Robotic Pets Benefit Veteran Patients
A brigade of lifelike robotic pets has taken up residence in the Salisbury VA Community Living Center (CLC) in North Carolina. These pets have brought comfort, connection, and therapeutic benefits to Veterans with memory loss, dementia and depression.
Jane Roach, whose brother Richard is a CLC resident with advanced dementia, enjoyed seeing him interact with his robotic cat over their video visits during the pandemic. “He holds his cat up to the camera and wants us to say ‘hi’ to it. The cat ‘talks’ to him and he loves that,” Roach said.
As part of a Whole Health approach and VA’s commitment to Age-Friendly Health Systems, providing comforting surroundings and experiences for Veterans suffering from memory loss increases their sense of well-being.

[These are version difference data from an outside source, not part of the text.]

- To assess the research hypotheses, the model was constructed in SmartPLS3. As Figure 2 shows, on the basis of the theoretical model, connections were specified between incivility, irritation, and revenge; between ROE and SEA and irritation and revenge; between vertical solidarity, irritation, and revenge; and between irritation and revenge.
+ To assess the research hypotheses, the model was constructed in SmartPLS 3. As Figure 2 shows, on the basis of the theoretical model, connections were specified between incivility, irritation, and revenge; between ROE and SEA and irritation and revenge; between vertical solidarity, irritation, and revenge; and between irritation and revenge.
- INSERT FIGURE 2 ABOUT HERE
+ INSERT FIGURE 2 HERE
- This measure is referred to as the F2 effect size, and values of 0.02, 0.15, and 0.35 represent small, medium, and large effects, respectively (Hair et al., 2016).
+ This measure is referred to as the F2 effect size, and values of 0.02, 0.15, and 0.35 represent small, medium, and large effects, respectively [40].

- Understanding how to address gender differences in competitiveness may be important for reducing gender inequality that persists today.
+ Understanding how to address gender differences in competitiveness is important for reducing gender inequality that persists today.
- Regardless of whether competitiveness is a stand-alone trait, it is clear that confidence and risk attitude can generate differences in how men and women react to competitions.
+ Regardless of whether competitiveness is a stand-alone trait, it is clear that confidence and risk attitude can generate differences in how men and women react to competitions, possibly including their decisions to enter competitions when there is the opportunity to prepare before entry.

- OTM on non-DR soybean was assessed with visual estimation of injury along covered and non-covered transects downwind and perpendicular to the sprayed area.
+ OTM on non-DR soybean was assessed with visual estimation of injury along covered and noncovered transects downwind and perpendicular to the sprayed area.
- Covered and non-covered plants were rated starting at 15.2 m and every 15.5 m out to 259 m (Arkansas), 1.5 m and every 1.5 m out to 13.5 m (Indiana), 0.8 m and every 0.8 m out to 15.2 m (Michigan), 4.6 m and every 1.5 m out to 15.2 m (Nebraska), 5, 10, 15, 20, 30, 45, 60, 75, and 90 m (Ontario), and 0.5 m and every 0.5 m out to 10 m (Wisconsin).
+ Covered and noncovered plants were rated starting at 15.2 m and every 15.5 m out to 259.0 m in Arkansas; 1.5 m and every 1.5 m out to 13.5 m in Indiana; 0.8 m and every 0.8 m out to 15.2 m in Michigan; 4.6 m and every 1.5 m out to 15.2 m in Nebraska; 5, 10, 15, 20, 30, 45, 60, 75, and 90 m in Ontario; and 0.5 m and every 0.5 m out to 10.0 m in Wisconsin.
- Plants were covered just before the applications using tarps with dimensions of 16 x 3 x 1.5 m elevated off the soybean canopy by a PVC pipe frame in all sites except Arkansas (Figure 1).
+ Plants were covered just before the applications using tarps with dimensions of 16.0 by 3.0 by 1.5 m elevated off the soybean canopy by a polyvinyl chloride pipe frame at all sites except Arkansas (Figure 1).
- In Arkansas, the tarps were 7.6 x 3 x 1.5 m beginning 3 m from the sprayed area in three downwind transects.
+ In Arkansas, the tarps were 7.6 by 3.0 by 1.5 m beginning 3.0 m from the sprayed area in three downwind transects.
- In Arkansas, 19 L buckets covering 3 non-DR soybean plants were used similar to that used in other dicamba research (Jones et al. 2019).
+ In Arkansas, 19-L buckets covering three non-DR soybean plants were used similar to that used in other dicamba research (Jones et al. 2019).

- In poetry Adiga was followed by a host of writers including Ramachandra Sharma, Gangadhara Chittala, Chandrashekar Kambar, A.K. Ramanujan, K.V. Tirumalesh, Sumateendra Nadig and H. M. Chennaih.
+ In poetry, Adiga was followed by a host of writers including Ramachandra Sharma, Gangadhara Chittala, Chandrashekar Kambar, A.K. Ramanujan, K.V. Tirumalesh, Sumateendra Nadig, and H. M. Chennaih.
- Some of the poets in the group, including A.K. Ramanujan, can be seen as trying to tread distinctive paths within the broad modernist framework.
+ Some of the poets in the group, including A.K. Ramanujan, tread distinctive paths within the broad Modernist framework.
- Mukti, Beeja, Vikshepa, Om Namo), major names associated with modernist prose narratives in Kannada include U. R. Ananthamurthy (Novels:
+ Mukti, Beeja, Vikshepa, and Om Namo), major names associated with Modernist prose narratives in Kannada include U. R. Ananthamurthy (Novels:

Patients tend to calm down when they have someone or something to nurture. Having a robotic pet of “their own” provides an even deeper level of interaction, supporting efforts to manage symptoms of dementia, depression, and delirium.
Michelle Gillespie-Gray, social work supervisor for the CLC, Dr. Emelie McFarland, psychologist and STAR-VA coordinator, and Michelle Wilson, recreational therapist, worked together to bring robotic cats and dogs to the CLC. at the height of the COVID-19 pandemic, when residents could not receive visits from family or friends.
“Dr. (Christina) Vair, our Whole Health director, reached out and let us know there was COVID relief funding available and asked what we could use to help out CLC residents. I’d seen patients respond positively to robotic pets during my fellowship at the Durham VA, and that seed had been planted in my mind as a possibility,” Dr. McFarland explained.
Live therapy animals had been a part of the routine before the pandemic for CLC residents, but that had changed with the restrictions. “We had to think creatively throughout COVID, to make sure that our Veterans who were isolated from their families could improve their quality of life during this time,” noted Gillespie-Gray.
“The robotic pets respond to the person’s voice. For example, the little dogs will bark and turn their heads toward you and wag their tails. So, there’s an extra level of engagement,” explained Dr. McFarland. Because dementia patients usually retain long-term memories, another benefit is that the robotic pets bring up memories of childhood pets.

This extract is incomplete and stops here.